What the task asks – Everything in the records below except the pictures must be written out exactly.
::::
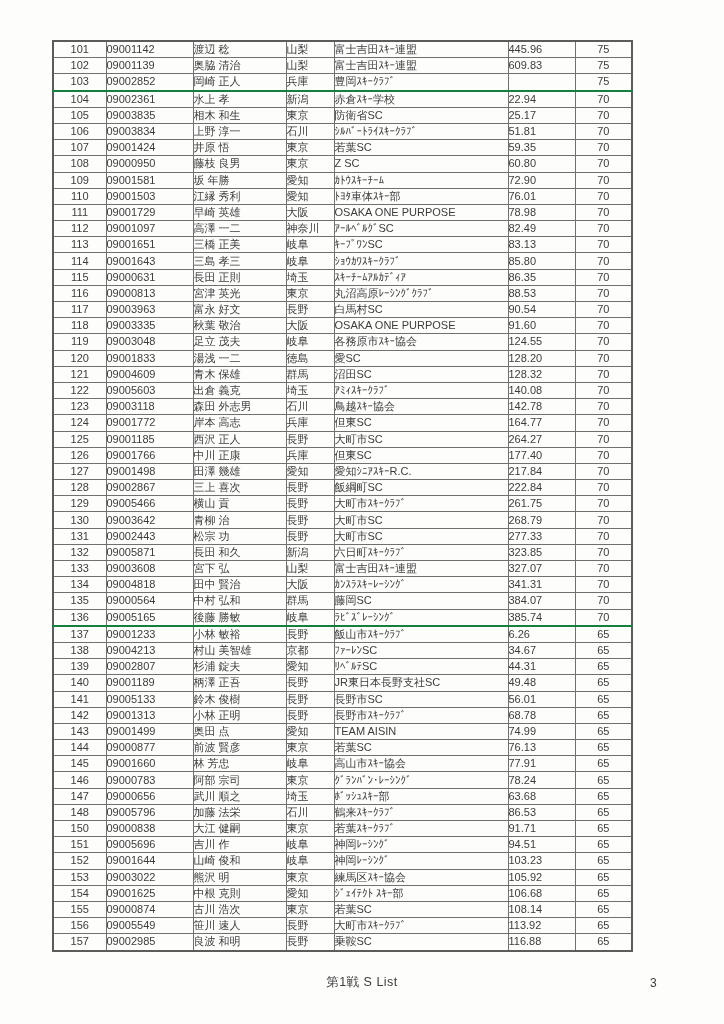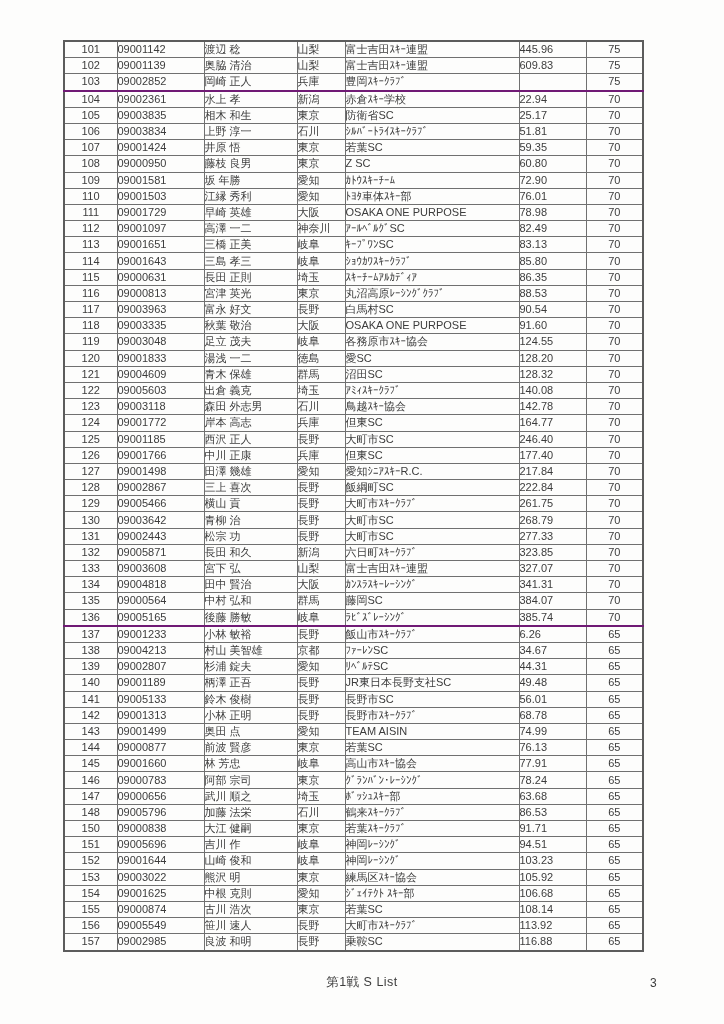--- a/index.html
+++ b/index.html
@@ -10,38 +10,38 @@
   .sheet {
     position: relative;
     width: 724px;
     height: 1024px;
     background: #fdfdfc;
     font-family: "Liberation Sans", "DejaVu Sans", sans-serif;
     overflow: hidden;
   }
   table.results {
     position: absolute;
-    left: 63px;
+    left: 52px;
     top: 40px;
     width: 579px;
     border-collapse: collapse;
     table-layout: fixed;
     border: 2px solid #5c5c5c;
   }
   table.results td {
     border: 1px solid #707070;
     height: 15.2px;
     font-size: 11px;
     line-height: 15px;
     color: #3c3c3c;
     padding: 0;
     white-space: nowrap;
     overflow: hidden;
   }
-  tr.group-end td { border-bottom: 2px solid #701a75; }
+  tr.group-end td { border-bottom: 2px solid #15803d; }
   td.rank   { text-align: center; }
   td.id     { padding-left: 5px; }
   td.name   { padding-left: 6px; }
   td.pref   { padding-left: 5px; margin-left: 48px; }
   td.club   { padding-left: 4px; }
   td.points { text-align: left; padding-right: 9px; }
   td.score  { text-align: center; }
   .footer-title {
     position: absolute;
     top: 974px;
@@ -291,21 +291,21 @@
           <td class="club">但東SC</td>
           <td class="points">164.77</td>
           <td class="score">70</td>
         </tr>
         <tr>
           <td class="rank">125</td>
           <td class="id">09001185</td>
           <td class="name">西沢 正人</td>
           <td class="pref">長野</td>
           <td class="club">大町市SC</td>
-          <td class="points">246.40</td>
+          <td class="points">264.27</td>
           <td class="score">70</td>
         </tr>
         <tr>
           <td class="rank">126</td>
           <td class="id">09001766</td>
           <td class="name">中川 正康</td>
           <td class="pref">兵庫</td>
           <td class="club">但東SC</td>
           <td class="points">177.40</td>
           <td class="score">70</td>

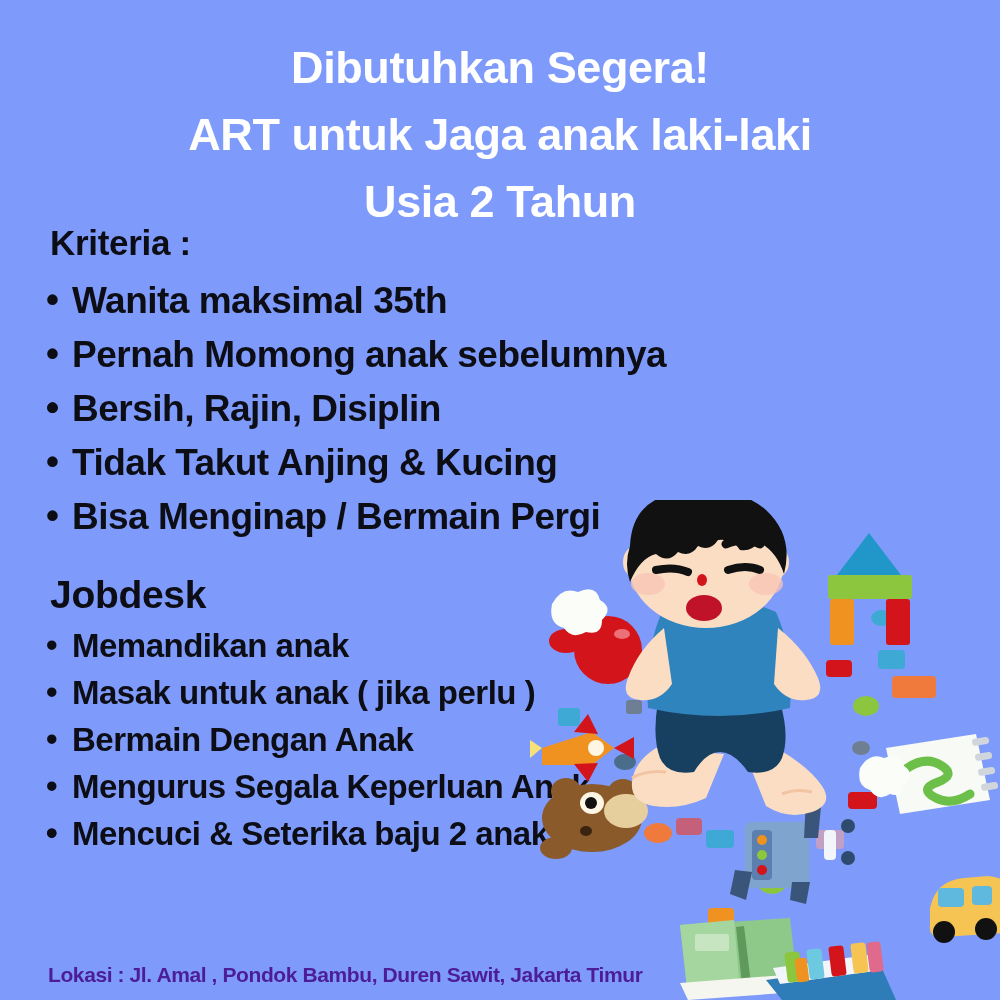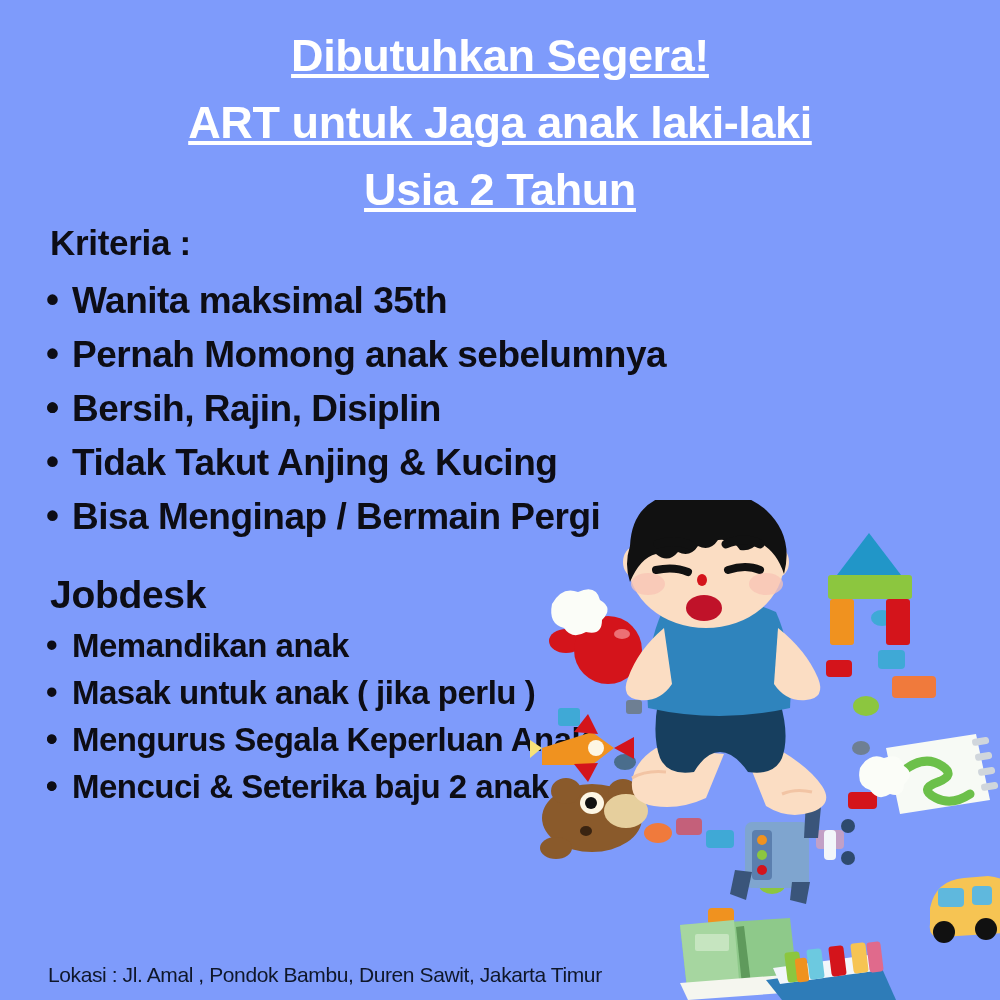--- a/index.html
+++ b/index.html
@@ -17,30 +17,29 @@
     position: relative;
     width: 1000px;
     height: 1000px;
     background: #7e9bfb;
     overflow: hidden;
   }
 
   
   .headline {
     position: absolute;
-    top: 22px;
+    top: 34px;
     left: 0;
     width: 1000px;
     text-align: center;
     color: #ffffff;
     font-weight: 700;
     font-size: 45px;
     line-height: 67px;
     letter-spacing: -0.4px;
-    text-decoration: underline;
     -webkit-font-smoothing: antialiased;
   }
   .headline .hl-line {
     display: block;
     white-space: nowrap;
   }
 
   
   .body-col {
     position: absolute;
@@ -81,23 +80,23 @@
 
   .kriteria-block { margin-bottom: 0; }
   .jobdesk-block { margin-top: 28px; }
   .jobdesk-block .section-head { font-size: 39px; line-height: 46px; }
 
   .lokasi {
     position: absolute;
     top: 963px;
     left: 48px;
     font-size: 21px;
-    font-weight: 400;
+    font-weight: 700;
     letter-spacing: -0.4px;
-    color: #0f172a;
+    color: #4c1d95;
     white-space: nowrap;
   }
 
   
   .illustration {
     position: absolute;
     right: 0;
     bottom: 0;
     width: 470px;
     height: 500px;
@@ -128,21 +127,21 @@
         <li><span class="bull">•</span><span>Tidak Takut Anjing &amp; Kucing</span></li>
         <li><span class="bull">•</span><span>Bisa Menginap / Bermain Pergi</span></li>
       </ul>
     </div>
 
     <div class="jobdesk-block">
       <p class="section-head">Jobdesk</p>
       <ul class="bullets jobdesk">
         <li><span class="bull">•</span><span>Memandikan anak</span></li>
         <li><span class="bull">•</span><span>Masak untuk anak ( jika perlu )</span></li>
-        <li><span class="bull">•</span></li>
+        <li><span class="bull">•</span><span>Bermain Dengan Anak</span></li>
         <li><span class="bull">•</span><span>Mengurus Segala Keperluan Anak</span></li>
         <li><span class="bull">•</span></li>
         <li><span class="bull">•</span><span>Mencuci &amp; Seterika baju 2 anak</span></li>
       </ul>
     </div>
 
   </div>
 
   <div class="lokasi">Lokasi : Jl. Amal , Pondok Bambu, Duren Sawit, Jakarta Timur</div>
::::
Answer area –
--- a/index.html
+++ b/index.html
@@ -10,38 +10,38 @@
   .sheet {
     position: relative;
     width: 724px;
     height: 1024px;
     background: #fdfdfc;
     font-family: "Liberation Sans", "DejaVu Sans", sans-serif;
     overflow: hidden;
   }
   table.results {
     position: absolute;
-    left: 63px;
+    left: 52px;
     top: 40px;
     width: 579px;
     border-collapse: collapse;
     table-layout: fixed;
     border: 2px solid #5c5c5c;
   }
   table.results td {
     border: 1px solid #707070;
     height: 15.2px;
     font-size: 11px;
     line-height: 15px;
     color: #3c3c3c;
     padding: 0;
     white-space: nowrap;
     overflow: hidden;
   }
-  tr.group-end td { border-bottom: 2px solid #701a75; }
+  tr.group-end td { border-bottom: 2px solid #15803d; }
   td.rank   { text-align: center; }
   td.id     { padding-left: 5px; }
   td.name   { padding-left: 6px; }
   td.pref   { padding-left: 5px; margin-left: 48px; }
   td.club   { padding-left: 4px; }
   td.points { text-align: left; padding-right: 9px; }
   td.score  { text-align: center; }
   .footer-title {
     position: absolute;
     top: 974px;
@@ -291,21 +291,21 @@
           <td class="club">但東SC</td>
           <td class="points">164.77</td>
           <td class="score">70</td>
         </tr>
         <tr>
           <td class="rank">125</td>
           <td class="id">09001185</td>
           <td class="name">西沢 正人</td>
           <td class="pref">長野</td>
           <td class="club">大町市SC</td>
-          <td class="points">246.40</td>
+          <td class="points">264.27</td>
           <td class="score">70</td>
         </tr>
         <tr>
           <td class="rank">126</td>
           <td class="id">09001766</td>
           <td class="name">中川 正康</td>
           <td class="pref">兵庫</td>
           <td class="club">但東SC</td>
           <td class="points">177.40</td>
           <td class="score">70</td>

--- a/index.html
+++ b/index.html
@@ -17,30 +17,29 @@
     position: relative;
     width: 1000px;
     height: 1000px;
     background: #7e9bfb;
     overflow: hidden;
   }
 
   
   .headline {
     position: absolute;
-    top: 22px;
+    top: 34px;
     left: 0;
     width: 1000px;
     text-align: center;
     color: #ffffff;
     font-weight: 700;
     font-size: 45px;
     line-height: 67px;
     letter-spacing: -0.4px;
-    text-decoration: underline;
     -webkit-font-smoothing: antialiased;
   }
   .headline .hl-line {
     display: block;
     white-space: nowrap;
   }
 
   
   .body-col {
     position: absolute;
@@ -81,23 +80,23 @@
 
   .kriteria-block { margin-bottom: 0; }
   .jobdesk-block { margin-top: 28px; }
   .jobdesk-block .section-head { font-size: 39px; line-height: 46px; }
 
   .lokasi {
     position: absolute;
     top: 963px;
     left: 48px;
     font-size: 21px;
-    font-weight: 400;
+    font-weight: 700;
     letter-spacing: -0.4px;
-    color: #0f172a;
+    color: #4c1d95;
     white-space: nowrap;
   }
 
   
   .illustration {
     position: absolute;
     right: 0;
     bottom: 0;
     width: 470px;
     height: 500px;
@@ -128,21 +127,21 @@
         <li><span class="bull">•</span><span>Tidak Takut Anjing &amp; Kucing</span></li>
         <li><span class="bull">•</span><span>Bisa Menginap / Bermain Pergi</span></li>
       </ul>
     </div>
 
     <div class="jobdesk-block">
       <p class="section-head">Jobdesk</p>
       <ul class="bullets jobdesk">
         <li><span class="bull">•</span><span>Memandikan anak</span></li>
         <li><span class="bull">•</span><span>Masak untuk anak ( jika perlu )</span></li>
-        <li><span class="bull">•</span></li>
+        <li><span class="bull">•</span><span>Bermain Dengan Anak</span></li>
         <li><span class="bull">•</span><span>Mengurus Segala Keperluan Anak</span></li>
         <li><span class="bull">•</span></li>
         <li><span class="bull">•</span><span>Mencuci &amp; Seterika baju 2 anak</span></li>
       </ul>
     </div>
 
   </div>
 
   <div class="lokasi">Lokasi : Jl. Amal , Pondok Bambu, Duren Sawit, Jakarta Timur</div>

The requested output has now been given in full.